David Clough & Peter Scott
The central concern of David Clough’s work is the place of animals in Christian thought and practice. His two volume series, On Animals, explores their place in Christian thinking and in ethical decision making. He is currently working on a major research project on farmed animal welfare.
https://www1.chester.ac.uk/departments/theology-and-religious-studies/staff/david-clough
Peter Scott is a Professor at Manchester University and Director of the Lincoln Theological Institute. His research is interdisciplinary and politically engaged. He focusses on the ‘big’ challenges encountered in late capitalist society including environmental degradation and climate change.
https://www.research.manchester.ac.uk/portal/peter.scott.html
Amitav Ghosh, Ali Sethi & Salman Toor
Amitav Ghosh has written numerous acclaimed novels, many of which are located in the Indian Ocean World. His work has been translated into over thirty languages and he has been awarded numerous prestigious literary prizes. Ghosh’s deep commitment climate justice is evident in both his fiction and recent important none fiction interventions. His influential book, The Great Derangement: Climate Change and the Unthinkable explores our collective failure to grapple with the climate emergency in contemporary fiction, historiography and politics.
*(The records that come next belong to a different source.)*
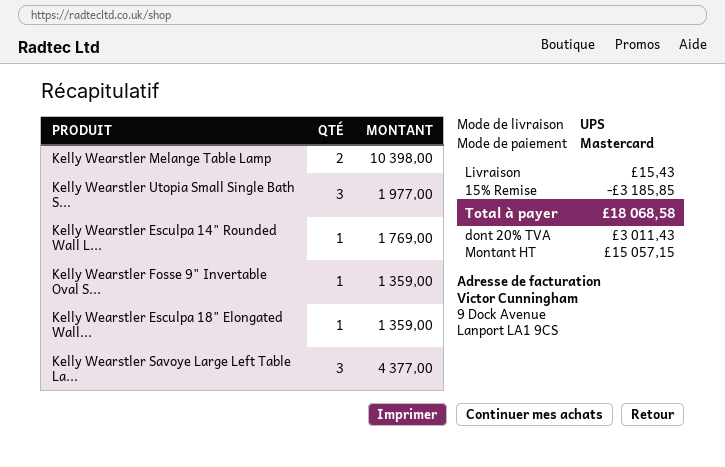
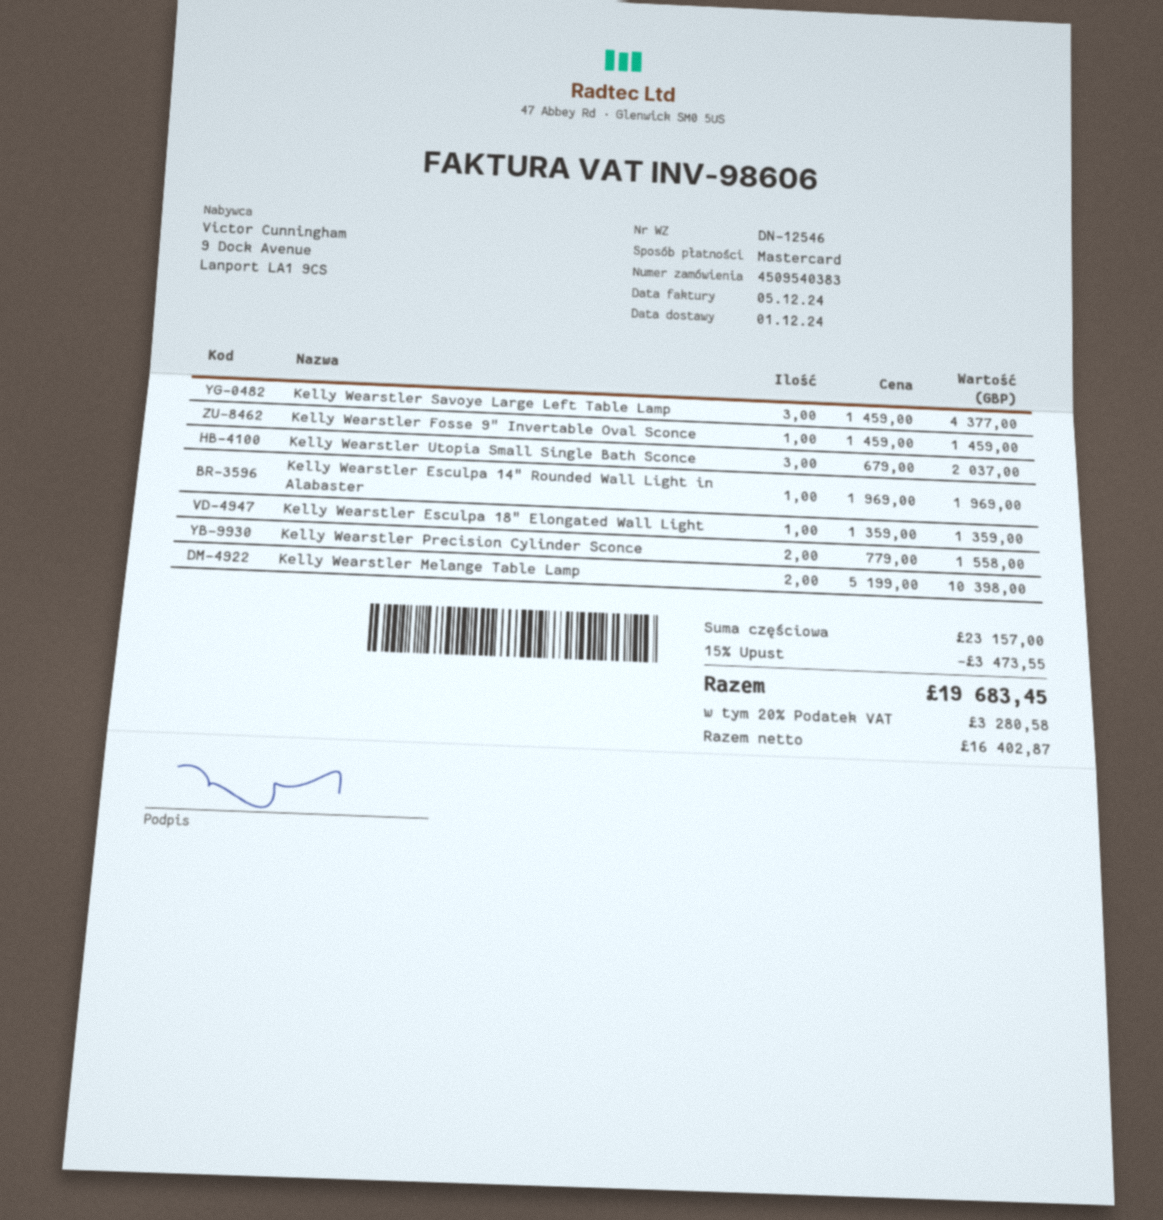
Kelly Wearstler Utopia Small Single Bath S...: 3 for 1977.00 -> 3 for 2037.00
Kelly Wearstler Esculpa 14" Rounded Wall L...: 1 for 1769.00 -> 1 for 1969.00
Kelly Wearstler Fosse 9" Invertable Oval S...: 1 for 1359.00 -> 1 for 1459.00
Kelly Wearstler Precision Cylinder Sconce: none -> 2 for 1558.00
discount: 15% = 3185.85 -> 15% = 3473.55
shipping: 15.43 -> none
net: 15057.15 -> 16402.87
tax: 20% = 3011.43 -> 20% = 3280.58
total: 18068.58 -> 19683.45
https://www.amitavghosh.com
Ali Sethi is a writer and musician who is deeply engaged by the evocative and ‘storying’ potential of musical performance and draws deeply upon traditional musical forms to inform his own work. From a politically radical family he is deeply aware of how popular cultural interventions are significant vehicles for cultural transformation.
https://en.wikipedia.org/wiki/Ali_Sethi
Salman Toor is an artist much of whose work explores the borderland experiences of queer brown men in evocative scenes of social encounter, isolation and exclusion. Critics have noted that his stirring images invest everyday scenes with sacred significance and portray with deep reverence people and situations often assumed to be secular or profane.
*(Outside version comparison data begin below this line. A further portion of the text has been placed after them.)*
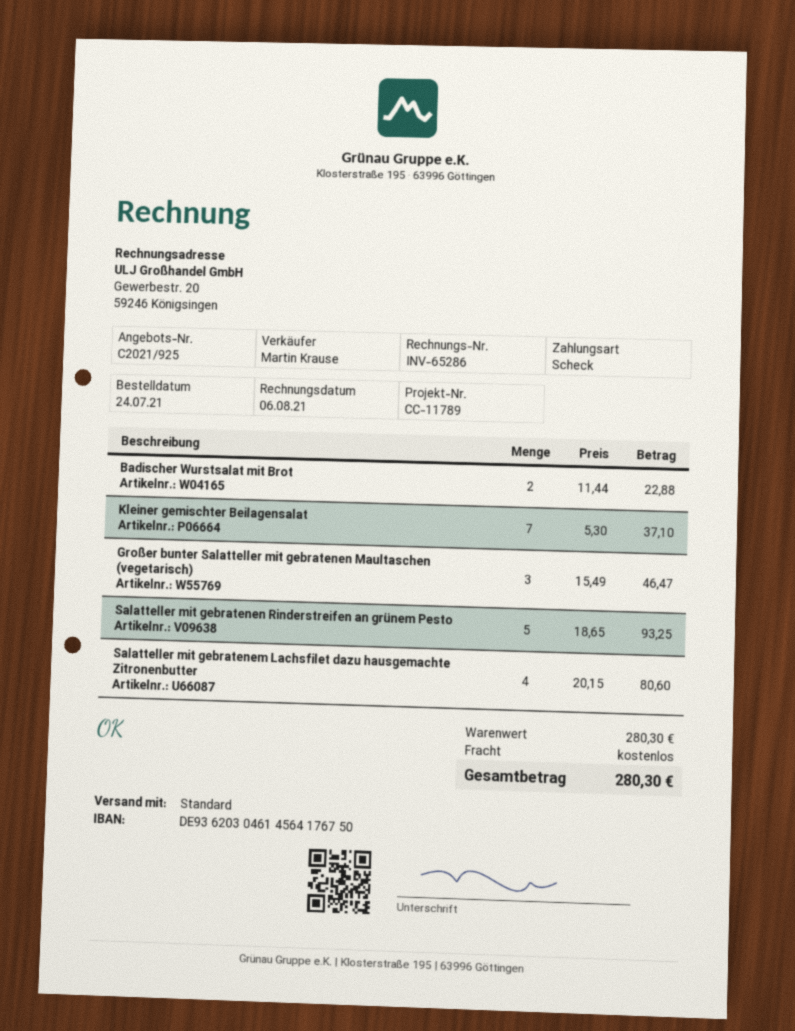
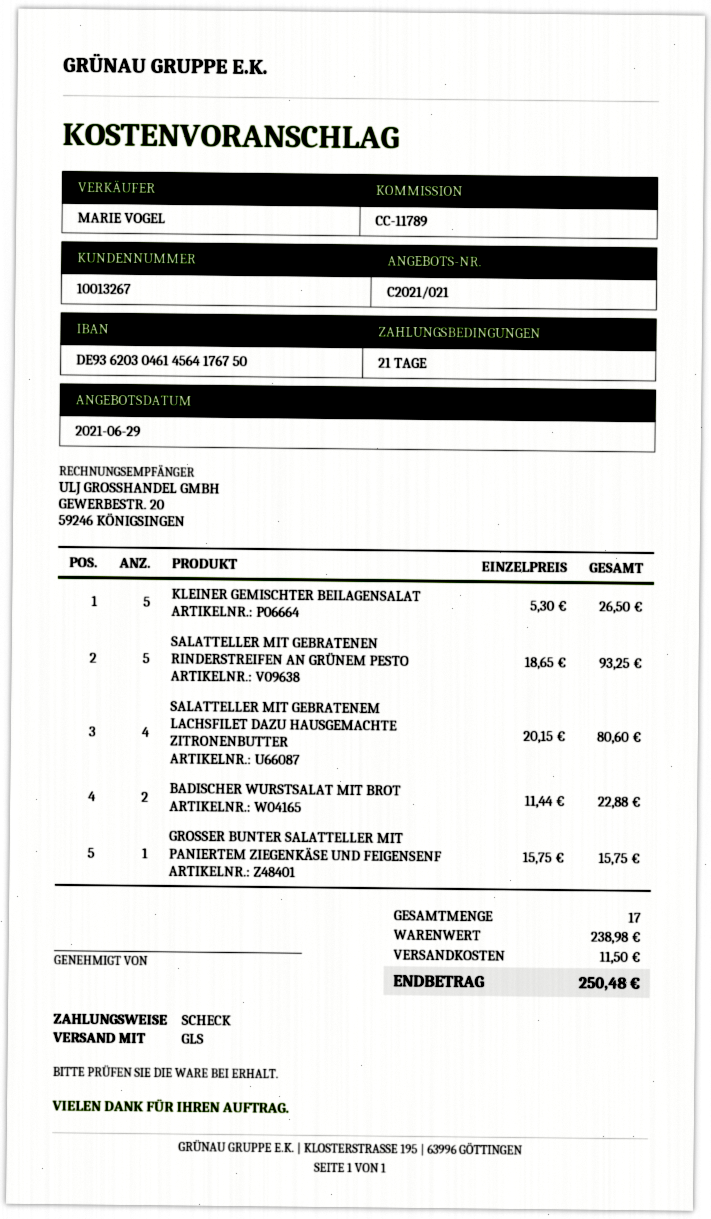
quote number: C2021/925 -> C2021/021
sales rep: Martin Krause -> MARIE VOGEL
shipping method: standard -> GLS
Kleiner gemischter Beilagensalat: 7 x 5.30 = 37.10 -> 5 x 5.30 = 26.50
Großer bunter Salatteller mit gebratenen Maultaschen (vegetarisch): 3 x 15.49 = 46.47 -> none
GROSSER BUNTER SALATTELLER MIT PANIERTEM ZIEGENKÄSE UND FEIGENSENF: none -> 1 x 15.75 = 15.75
subtotal: 280.30 -> 238.98
shipping: 0.00 -> 11.50
total: 280.30 -> 250.48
https://bordercrossingsmag.com/article/telling-details-the-painted-life-of-salman-toor
Iona & Taizé Communities
The Taizé community is an ecumenical monastic order with a commitment to practices worship and meditation which express concern for peace, justice and planetary healing. There work has inspired many Christian lay people to engage in prayerful action and provided resources for worship renewal in many Christian contexts. They have maintained a strong devotional presence at COP 26.
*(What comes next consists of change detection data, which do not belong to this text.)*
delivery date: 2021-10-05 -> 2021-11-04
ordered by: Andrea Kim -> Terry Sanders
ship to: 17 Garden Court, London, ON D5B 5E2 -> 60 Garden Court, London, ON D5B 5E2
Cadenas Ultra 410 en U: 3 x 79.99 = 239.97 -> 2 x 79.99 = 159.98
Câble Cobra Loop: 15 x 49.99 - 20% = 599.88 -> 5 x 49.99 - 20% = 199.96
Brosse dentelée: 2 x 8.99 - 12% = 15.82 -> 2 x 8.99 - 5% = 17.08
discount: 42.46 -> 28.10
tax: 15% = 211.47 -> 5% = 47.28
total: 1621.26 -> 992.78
https://www.taize.fr/en_rubrique1125.html
The Iona Community is a dispersed Christian ecumenical community working for peace and social justice, rebuilding of community and the renewal of worship. It includes people from many different walks of life and diverse Christian traditions. They are engaged with people of goodwill across the world, in acting, reflecting and praying for justice, peace and the integrity of creation. Members believe that the just and inclusive society they seek should be embodied in the community they practise.
https://iona.org.uk
Saeko Yazaki
Saeko Yazaki is Lecturer in Religious Studies at the University of Glasgow. Her research has specialised in Islam, Muslim-Jewish relations and Japanese traditions. Her current interests are in cross-cultural interactions, including the way in which Japanese traditions have been introduced and interpreted in Western societies.
https://www.gla.ac.uk/schools/critical/staff/saekoyazaki/
Julie Clague
Julie Clague is Lecturer in Catholic Theology at the University of Glasgow. She works with the Caritas development agencies SCIAF and CAFOD and serves on the board of the Joint Learning Initiative on Faith and Local Communities.